After Maroon’s successful completion of a prison-initiated “step down program” designed for the very purpose of ending his long-endured torture, his family, friends, and legal team were cautiously optimistic that the consistently positive reports coming directly from prison authorities would result in his humanitarian release, at least into prison general population. Every twenty days during the sixty-day “step down” initiative, Maroon’s case came under administrative review, and he passed all areas of concern – including the evaluations of some of the most conservative of guards – with flying colors. SCI Frackville’s position is contrary to what Maroon had previously been told: complete the 60-day step-down program successfully, and the formal review of his solitary confinement will occur. Now, prison officials are declaring that it is necessary to transfer Maroon for the third time in less than a year despite his perfect record of compliance.
Maroon has carefully observed, and supporters have followed, the strictest of adherence to Pennsylvania Department of Corrections policies, in a clear decision to abide by the DOC efforts to correct an inhumane injustice which has begun to gain world-wide attention. Maroon continues to act in good faith. This callous, bad-faith reversal on the part of the Program Review Committee puts the case back into the court system and the political sphere – where we must once again raise the stakes in spotlighting this unprecedented and cruel behavior. As we are well aware, the continued solitary confinement of Maroon violates every United Nations and international legal guideline against the treatment of the incarcerated, especially long-held prisoners who are now senior citizens.

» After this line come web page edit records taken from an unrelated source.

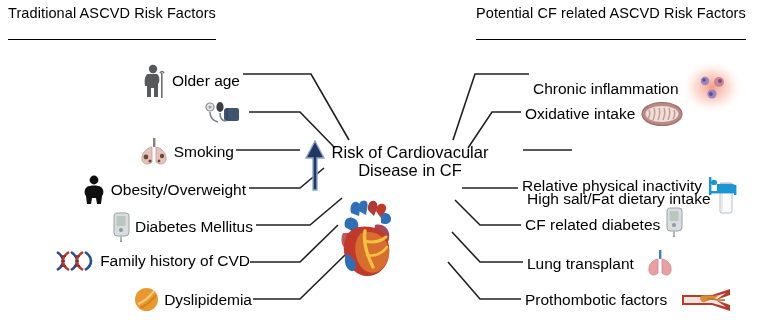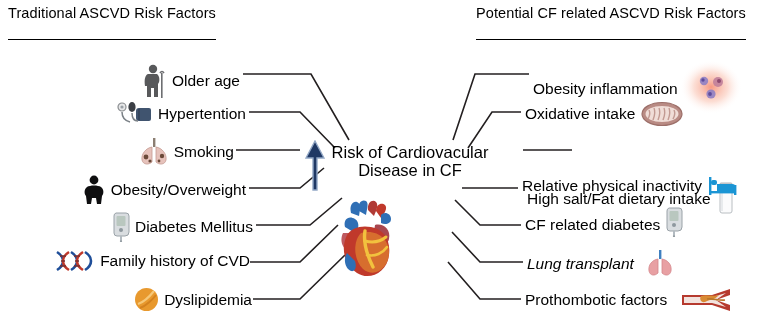--- a/index.html
+++ b/index.html
@@ -164,21 +164,20 @@
       <svg width="36" height="26" viewBox="0 0 36 26" xmlns="http://www.w3.org/2000/svg">
         <circle cx="5" cy="6" r="4" fill="#e6e7e8" stroke="#8a8d90" stroke-width="1.2"></circle>
         <circle cx="5" cy="6" r="1.6" fill="#9aa0a6"></circle>
         <ellipse cx="15" cy="6" rx="3.6" ry="5" fill="#3b3f45"></ellipse>
         <path d="M22,7 h10 a2,2 0 0 1 2,2 v9 a2,2 0 0 1 -2,2 h-10 a3,3 0 0 1 -3,-3 v-7 a3,3 0 0 1 3,-3 z" fill="#40546f"></path>
         <path d="M22,8 v11" stroke="#2f3f54" stroke-width="1.2"></path>
         <path d="M5,11 C5,18 9,20 13,21" stroke="#7a8086" stroke-width="1.5" fill="none"></path>
         <path d="M15,12 C15,18 18,20 21,20" stroke="#7a8086" stroke-width="1.5" fill="none"></path>
       </svg>
     </span>
-    <span class="label">Hypertention</span>
   </div>
 
   <div class="row row-left" style="right:536px;top:138px;">
     <span class="icon ic-lungs-dis">
       <svg width="30" height="28" viewBox="0 0 30 28" xmlns="http://www.w3.org/2000/svg">
         <rect x="14" y="0" width="2.4" height="9" fill="#8b7e72"></rect>
         <path d="M13,9 C7,10 2,16 3,22 C4,27 10,27 13,24 Z" fill="#e6c2bb" stroke="#c49a92" stroke-width=".8"></path>
         <path d="M17,9 C23,10 28,16 27,22 C26,27 20,27 17,24 Z" fill="#e6c2bb" stroke="#c49a92" stroke-width=".8"></path>
         <circle cx="7" cy="19" r="2.4" fill="#6b4a3a"></circle>
         <circle cx="11" cy="23" r="1.6" fill="#6b4a3a"></circle>
@@ -238,21 +237,21 @@
       <svg width="25" height="25" viewBox="0 0 25 25" xmlns="http://www.w3.org/2000/svg">
         <circle cx="12.5" cy="12.5" r="11.5" fill="#e8992e"></circle>
         <path d="M4,17 C10,15 16,9 20,4" stroke="#f6c878" stroke-width="2.2" fill="none"></path>
         <path d="M6,21 C12,19 19,12 22,8" stroke="#d4821f" stroke-width="2" fill="none"></path>
       </svg>
     </span>
     <span class="label">Dyslipidemia</span>
   </div>
 
   <div class="row row-right" style="left:533px;top:64px;">
-    <span class="label">Obesity inflammation</span>
+    <span class="label">Chronic inflammation</span>
     <span class="icon ic-inflam" style="margin-left:2px;margin-top:-4px;">
       <svg width="62" height="54" viewBox="0 0 62 54" xmlns="http://www.w3.org/2000/svg">
         <defs>
           <radialGradient id="glow" cx="50%" cy="50%" r="50%">
             <stop offset="0%" stop-color="#f4785a" stop-opacity="0.75"></stop>
             <stop offset="55%" stop-color="#f7a186" stop-opacity="0.35"></stop>
             <stop offset="100%" stop-color="#ffffff" stop-opacity="0"></stop>
           </radialGradient>
         </defs>
         <ellipse cx="31" cy="27" rx="31" ry="27" fill="url(#glow)"></ellipse>
@@ -316,21 +315,21 @@
       <svg width="17" height="30" viewBox="0 0 17 30" xmlns="http://www.w3.org/2000/svg">
         <path d="M3,1 h10 a3,3 0 0 1 3,3 v16 a4,4 0 0 1 -4,4 h-8 a3,3 0 0 1 -3,-3 v-17 a3,3 0 0 1 2,-3 z" fill="#d9dde0" stroke="#9aa2a8" stroke-width="1"></path>
         <rect x="3.5" y="4" width="9" height="10" rx="1" fill="#b9c7bf"></rect>
         <circle cx="8" cy="18" r="2" fill="#8e989e"></circle>
         <rect x="7" y="24" width="2" height="4" fill="#b3bbc1"></rect>
         <circle cx="8" cy="29" r="1.1" fill="#8e989e"></circle>
       </svg>
     </span>
   </div>
 
-  <div class="row row-right" style="left:527px;top:250px;font-style:italic;">
+  <div class="row row-right" style="left:527px;top:250px;">
     <span class="label">Lung transplant</span>
     <span class="icon ic-lungs-ok" style="margin-left:12px;">
       <svg width="28" height="27" viewBox="0 0 28 27" xmlns="http://www.w3.org/2000/svg">
         <rect x="13" y="0" width="2.4" height="9" fill="#3f7fc0"></rect>
         <path d="M12,9 C6,10 2,15 3,21 C4,26 9,26 12,23 Z" fill="#e8a0a3" stroke="#d4868b" stroke-width=".8"></path>
         <path d="M16,9 C22,10 26,15 25,21 C24,26 19,26 16,23 Z" fill="#e8a0a3" stroke="#d4868b" stroke-width=".8"></path>
       </svg>
     </span>
   </div>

As the world mourns the passing of unrepentant former political prisoner Nelson Mandela, and prepares for the season celebrating peace on earth, good will towards others, this news raises the question of who is truly behind Maroon’s continued torture? Free Maroon Campaign chair Matt Meyer noted, “As someone fortunate enough to have met with President Mandela personally, and in direct contact with South African Archbishop Tutu who remains extremely concerned with the ongoing condition of Russell Maroon Shoatz, it is clear that those in Pennsylvania in positions of power have not taken to heart the most basic human rights issues involved. Mandela always reminded us that the truest test of the legitimacy of a government is how it treats its prisoners. Archbishop Tutu, so well known for his commitment to reconciliation, understands that this set-back, however temporary, reveals that the current government of Pennsylvania has utter disregard for basic decency and the lives of its less well-to-do citizens.”
The Campaign is currently developing strategies in response to this new situation, and reminds supporters that this holiday season is an especially important moment to collect names of clergy, lay people, and community leaders – to add to the Call by the three Nobel Peace laureates who are demanding Maroon’s immediate release (see attached). Names and titles of new signers of this Call should be forwarded to the Campaign (firstname.lastname@example.org) by the end of business day, Friday, January 10, 2014.
Maroon asks that all supporters and friends be sure to “stay vigilant.” As we work to protect our incarcerated elder, let us re-commit ourselves to creative and powerful work in Maroon’s tradition and upholding his legacy – keeping our focus “straight ahead” towards freedom.